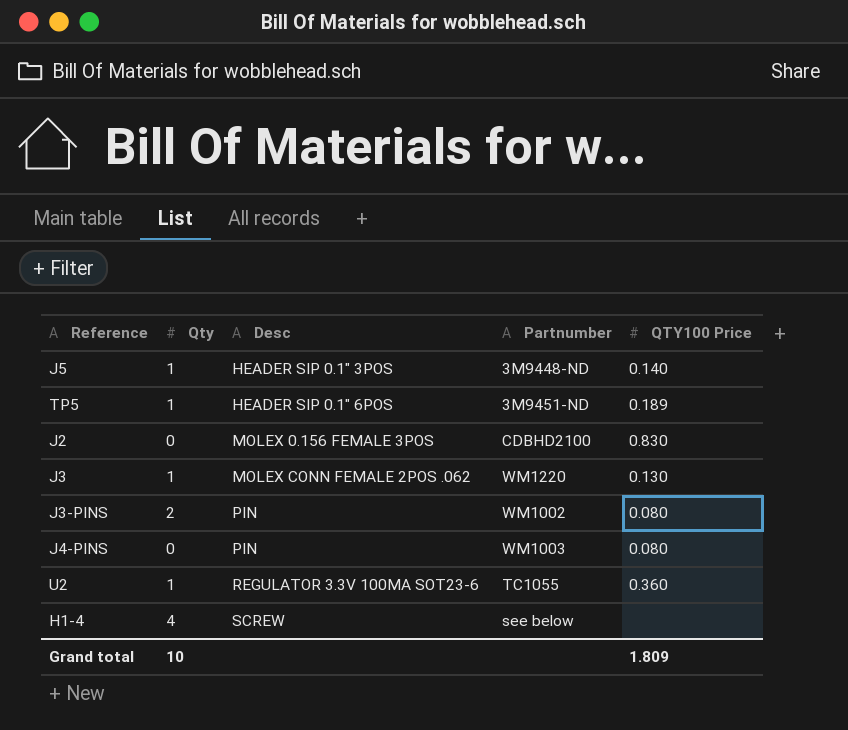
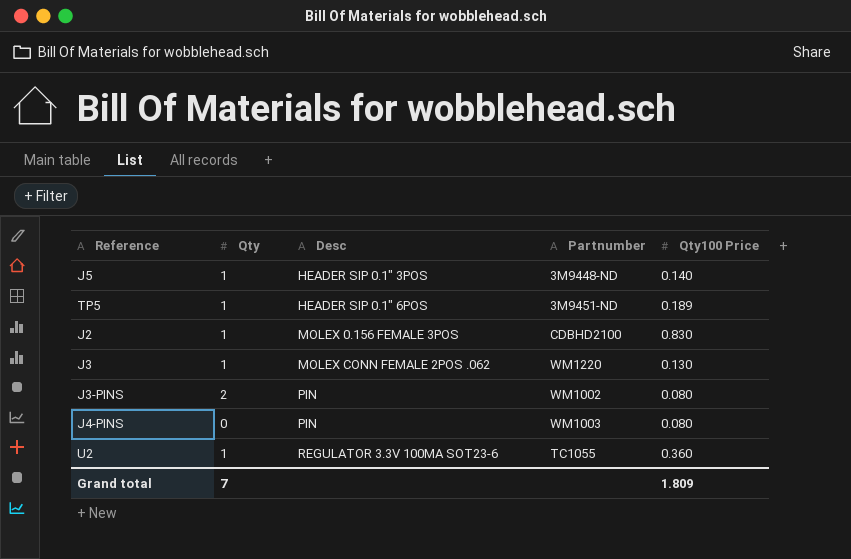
column name: QTY100 Price -> Qty100 Price
row H1-4: 4 | SCREW | see below | none -> none
J2 | Qty: 0 -> 1
Grand total | Qty: 10 -> 7

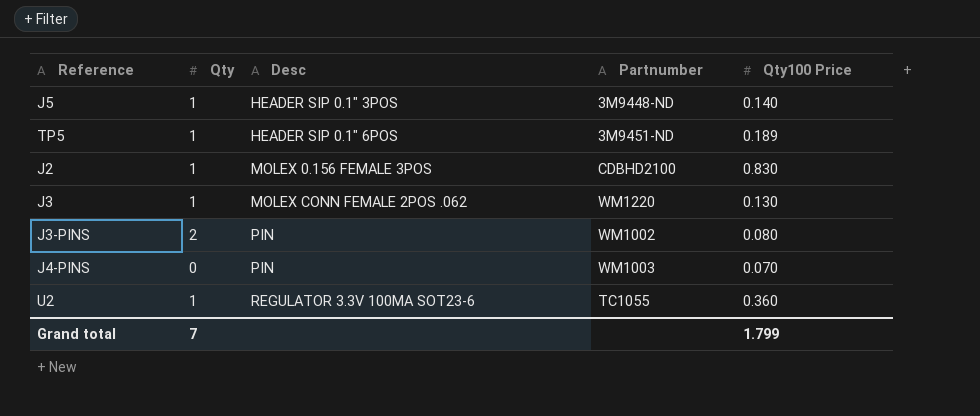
J4-PINS | Qty100 Price: 0.080 -> 0.070
Grand total | Qty100 Price: 1.809 -> 1.799

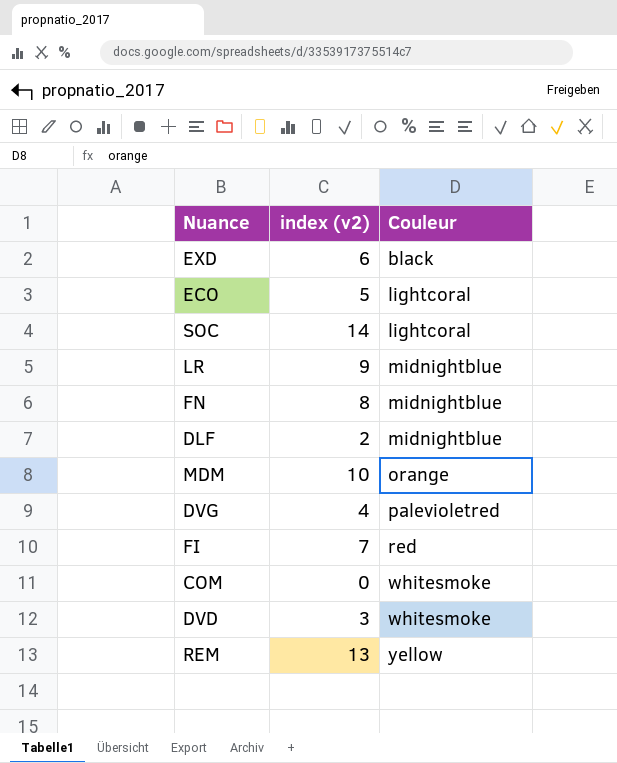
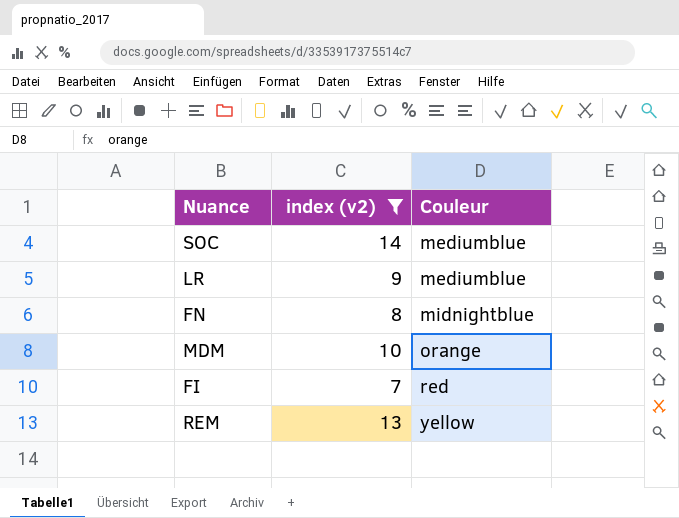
filter: none -> index (v2) >= 7
SOC | Couleur: lightcoral -> mediumblue
LR | Couleur: midnightblue -> mediumblue

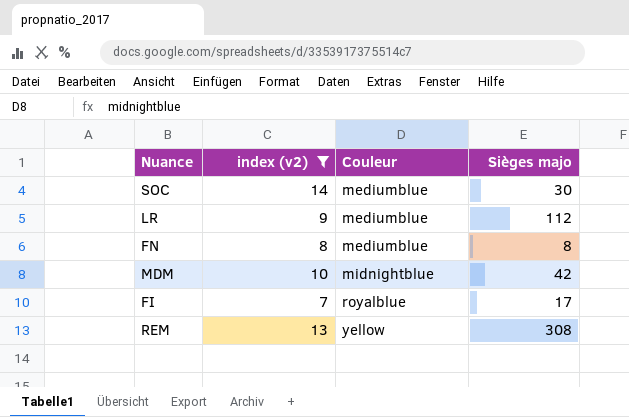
column Sièges majo | position: none -> 4
FN | Couleur: midnightblue -> mediumblue
MDM | Couleur: orange -> midnightblue
FI | Couleur: red -> royalblue

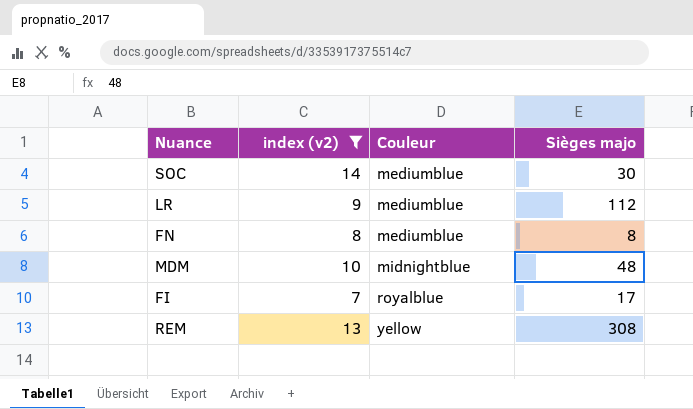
MDM | Sièges majo: 42 -> 48

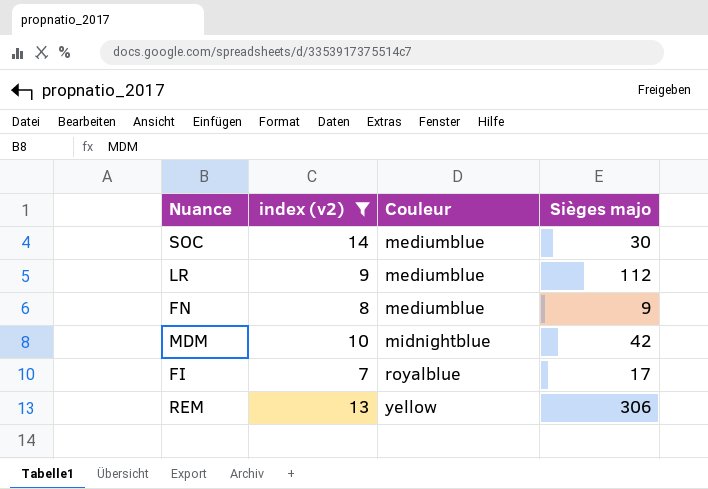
FN | Sièges majo: 8 -> 9
MDM | Sièges majo: 48 -> 42
REM | Sièges majo: 308 -> 306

----

Would you restate word for word only the lines from the line with "filter: none -> index (v2) >= 7" to the last line above, with the pictures left out?

filter: none -> index (v2) >= 7
SOC | Couleur: lightcoral -> mediumblue
LR | Couleur: midnightblue -> mediumblue

column Sièges majo | position: none -> 4
FN | Couleur: midnightblue -> mediumblue
MDM | Couleur: orange -> midnightblue
FI | Couleur: red -> royalblue

MDM | Sièges majo: 42 -> 48

FN | Sièges majo: 8 -> 9
MDM | Sièges majo: 48 -> 42
REM | Sièges majo: 308 -> 306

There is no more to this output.